On the farthest wall and central partition of Site 131, beside Schoepp’s Gas-line and See-Saw, is Jaime Tarazona’s drawings of monoliths on historical etchings. The monoliths, often black, are interpretations of the monolith from 2001: A Space Odyssey, and they descend on the scene like extraterrestrial gods.

Jaime Tarazona, from the Londres Collage series, 2016

Jaime Tarazona, from the Londres Collage series, 2016

What’s interesting is the way the monoliths can be read as both subtractions—an erasing of the historical, civic, architectural spaces—and as additions, as atemporal objects changing the landscape. These works comment on modernity. Glancing over the storyboarded sequence of drawings, the monoliths move through space over a changing backdrop of historical scenes.
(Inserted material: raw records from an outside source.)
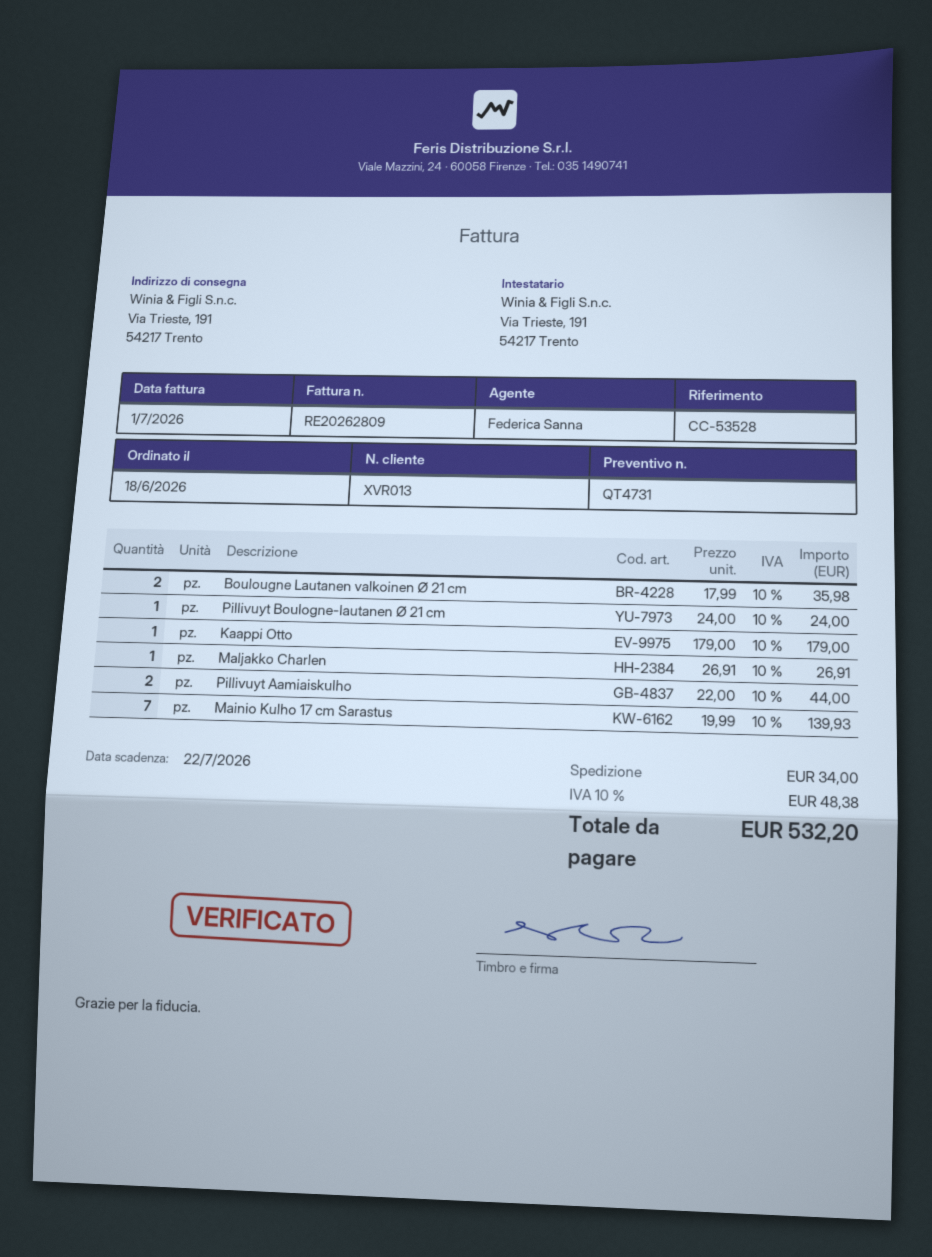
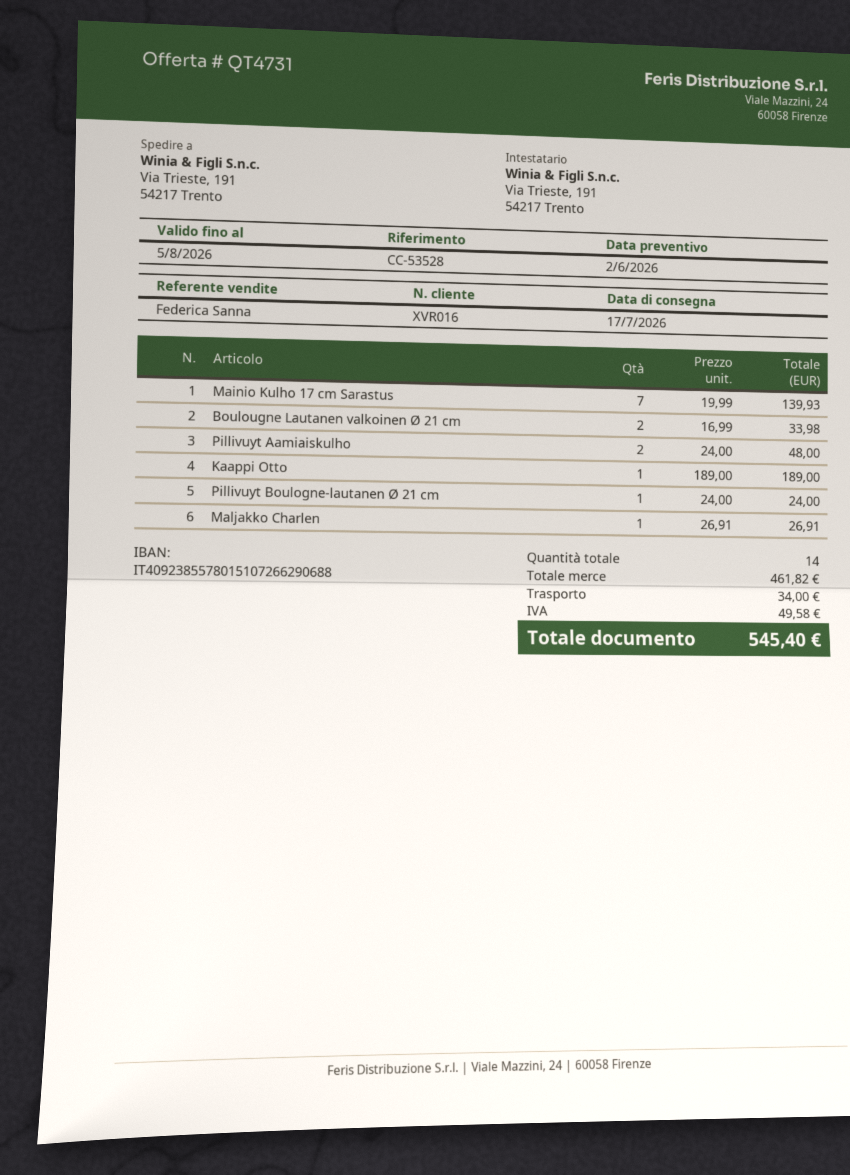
customer number: XVR013 -> XVR016
Boulougne Lautanen valkoinen Ø 21 cm: 2 x 17.99 = 35.98 -> 2 x 16.99 = 33.98
Kaappi Otto: 1 x 179.00 = 179.00 -> 1 x 189.00 = 189.00
Pillivuyt Aamiaiskulho: 2 x 22.00 = 44.00 -> 2 x 24.00 = 48.00
tax: 48.38 -> 49.58
total: 532.20 -> 545.40

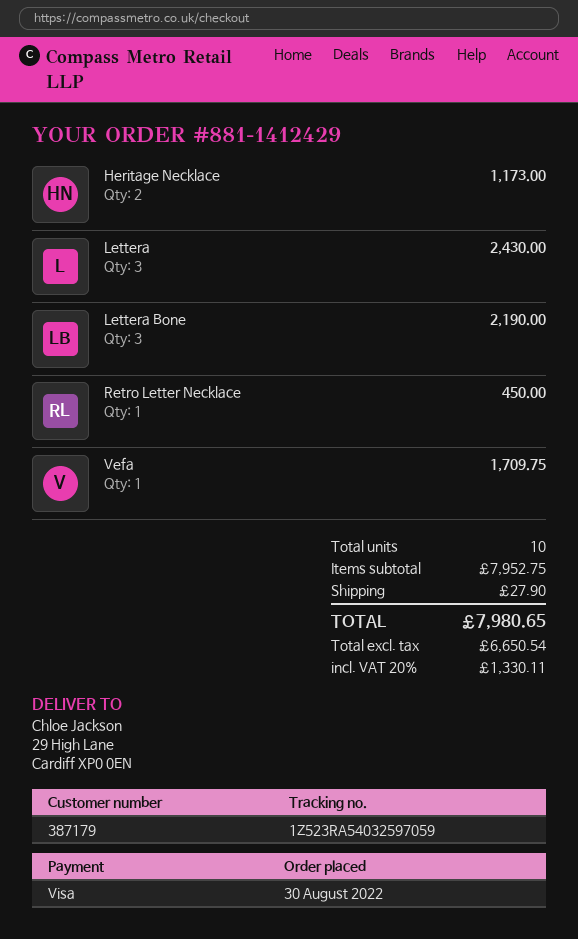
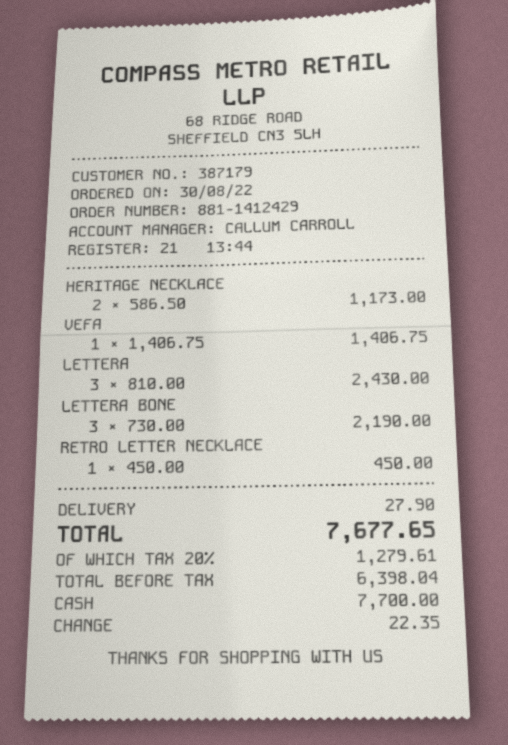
payment method: Visa -> cash
Vefa: 1 for 1709.75 -> 1 for 1406.75
net: 6650.54 -> 6398.04
tax: 20% = 1330.11 -> 20% = 1279.61
total: 7980.65 -> 7677.65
Tarzona claims that ecological collapse is at the center of his practice. Are the monoliths images of global warming, of a retributive god of implacable erasure? This body of work is part of Tarazona’s continued interest in flight, ecology, and history. Having relocated from Bogota to the more rural Bucaramanga, Tarazona also paints birds and airbrushes anonymous landscapes in black and white, further exploring a symbolic and metaphoric graphic language.

As a traditional exhibition, Unexpected works very well. The principled critique I might offer has to do with the various attempts to engage politics. Without directly engaging through narratives and infrastructures of social reproduction, object-based shows such as Unexpected have a tendency to be purely symbolic.

To politicize the big subjects of energy, water, and ecology, do the works need to exit the collector-driven contemporary art system Dallas adores? Or is it fine, as in the work of two of the city’s most recent blue-chip contemporary art shows—Dan Colen at Dallas Contemporary and Alex Israel at the Nasher—to make work that ends up as a centerpiece in a rich patron’s collection? Is it okay to have your work end up as a luxury object and tax shelter for international oligarchs? The show, in a tentative way, begins to probe these questions.

‘Unexpected’ was on view at Site 131 from April 1 through May 27, 2017.